I found an excerpt over the weekend from a letter that Albert Einstein wrote to his eleven year old son in 1915. At that time Einstein was thirty-six. He wrote…

…I am very pleased that you find joy with the piano. This and carpentry are in my opinion for your age the best pursuits, better even than school. Because those are things which fit a young person such as you very well. Mainly play the things on the piano which please you, even if the teacher does not assign those. That is the way to learn the most, that when you are doing something with such enjoyment that you don’t notice that the time passes. I am sometimes so wrapped up in my work that I forget about the noon meal. . . .

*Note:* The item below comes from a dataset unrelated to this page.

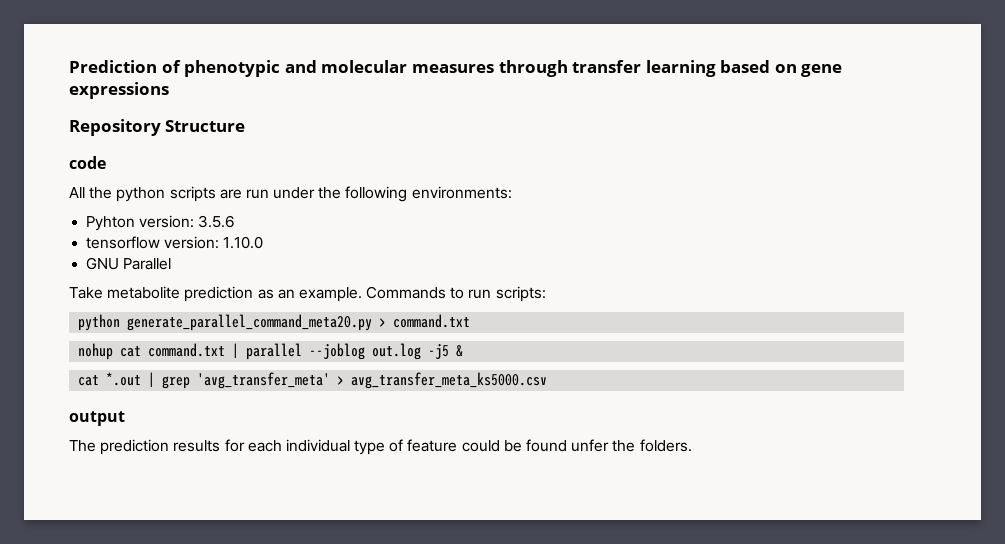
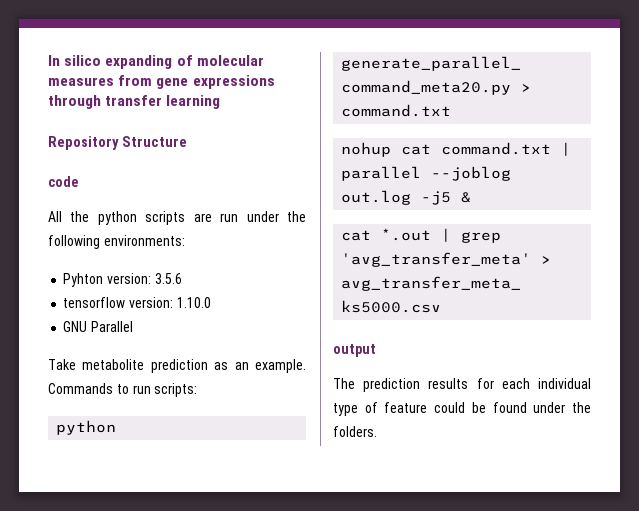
[69,60,494,77] Prediction of phenotypic and molecular measures -> [48,55,264,69] [48,75,275,89] In silico expanding of molecular measures from gene expressions
[720,60,843,77] [69,82,169,99] based on gene expressions -> (221, 102) none
[571,439,610,452] unfer -> [533,402,566,413] under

There’s a lot of beauty unfolding here in these words. For one, Einstein is promoting the creative. Could it be that we learn more while our imagination is decoding the world around us then we do reading what has already been decoded? Secondly, he asks his son to shelf the sheet music and get lost in and with the keys of the piano. What romance there is in the three-step waltz of work, art, and possibility. And lastly, Einstein reveres time. He’s aware of just how holy it is and how today is all that is confirmed in our stories.

Of course we can’t always accomplish such a feat, but what a worthy goal of our days to enter into moments where we fully pursue our art, our parenting, our leading, and our serving with such holiness that we lose track of time, but walk away with a vault of codes as to how things are.

LTMP.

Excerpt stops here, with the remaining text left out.